Task data:
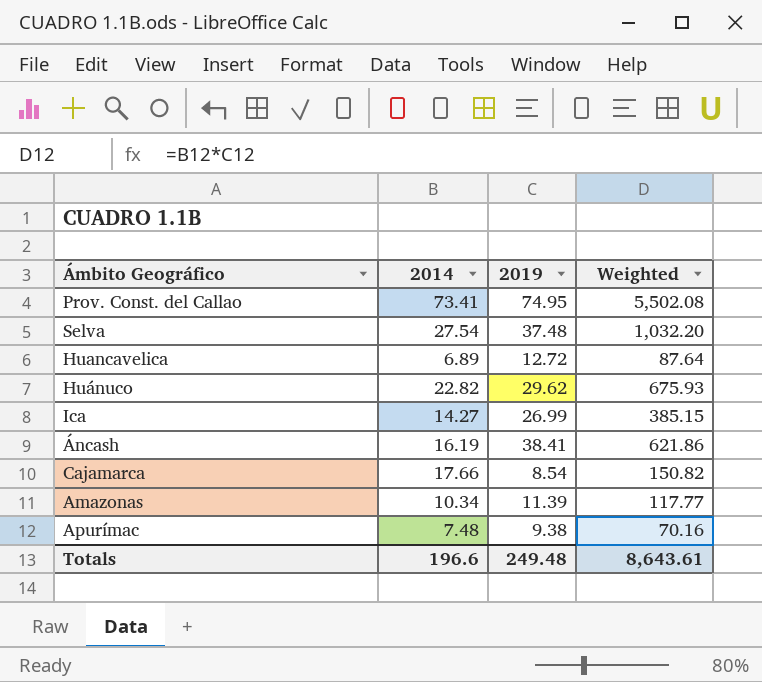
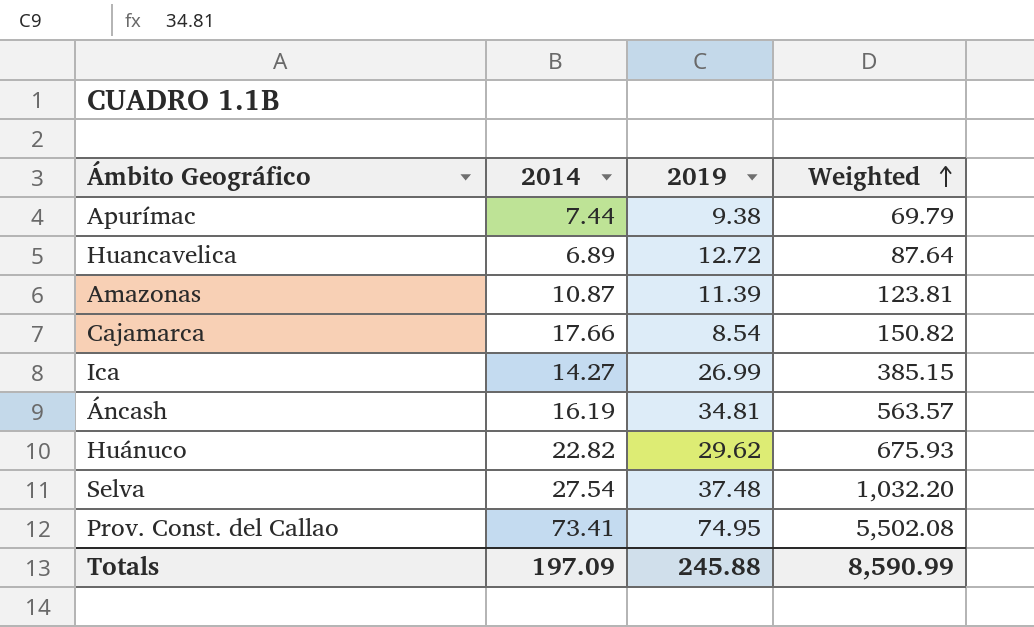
row order: none -> Weighted ascending
Apurímac | 2014: 7.48 -> 7.44
Apurímac | Weighted: 70.16 -> 69.79
Amazonas | 2014: 10.34 -> 10.87
Amazonas | Weighted: 117.77 -> 123.81
Áncash | 2019: 38.41 -> 34.81
Áncash | Weighted: 621.86 -> 563.57
Totals | 2014: 196.6 -> 197.09
Totals | 2019: 249.48 -> 245.88
Totals | Weighted: 8,643.61 -> 8,590.99

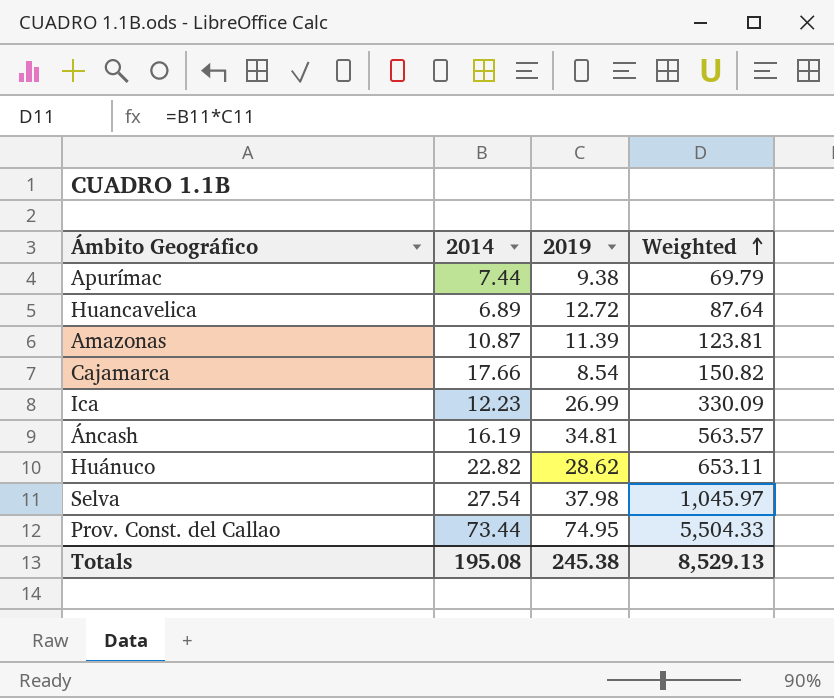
Ica | 2014: 14.27 -> 12.23
Ica | Weighted: 385.15 -> 330.09
Huánuco | 2019: 29.62 -> 28.62
Huánuco | Weighted: 675.93 -> 653.11
Selva | 2019: 37.48 -> 37.98
Selva | Weighted: 1,032.20 -> 1,045.97
Prov. Const. del Callao | 2014: 73.41 -> 73.44
Prov. Const. del Callao | Weighted: 5,502.08 -> 5,504.33
Totals | 2014: 197.09 -> 195.08
Totals | 2019: 245.88 -> 245.38
Totals | Weighted: 8,590.99 -> 8,529.13

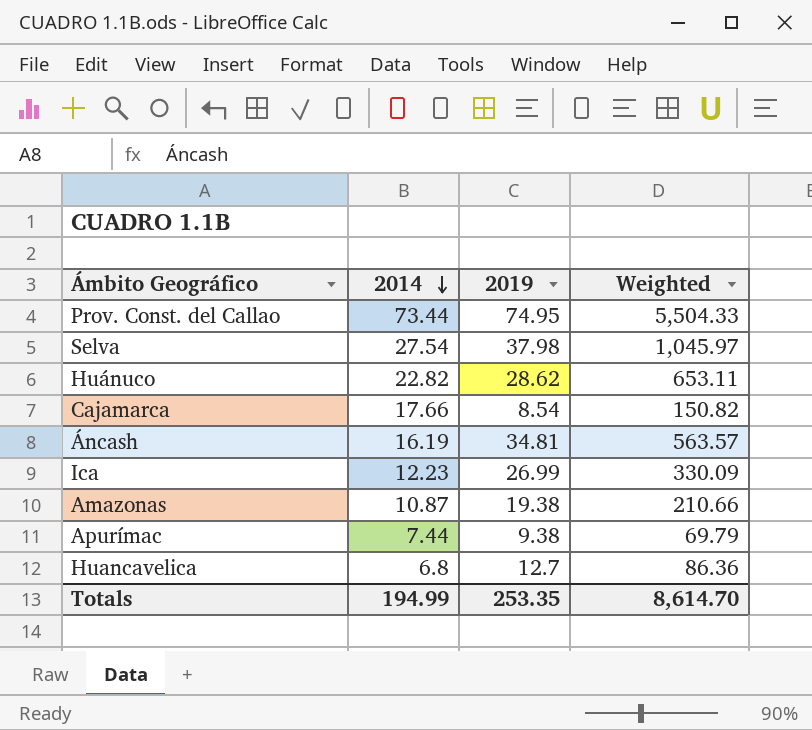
row order: Weighted ascending -> 2014 descending
Amazonas | 2019: 11.39 -> 19.38
Amazonas | Weighted: 123.81 -> 210.66
Huancavelica | 2014: 6.89 -> 6.8
Huancavelica | 2019: 12.72 -> 12.7
Huancavelica | Weighted: 87.64 -> 86.36
Totals | 2014: 195.08 -> 194.99
Totals | 2019: 245.38 -> 253.35
Totals | Weighted: 8,529.13 -> 8,614.70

Assigned task: Would you quote, exactly and only, the lines from the one containing "Huancavelica | Weighted: 87.64 -> 86.36" to the end of the entries?

Answer to this problem:
Huancavelica | Weighted: 87.64 -> 86.36
Totals | 2014: 195.08 -> 194.99
Totals | 2019: 245.38 -> 253.35
Totals | Weighted: 8,529.13 -> 8,614.70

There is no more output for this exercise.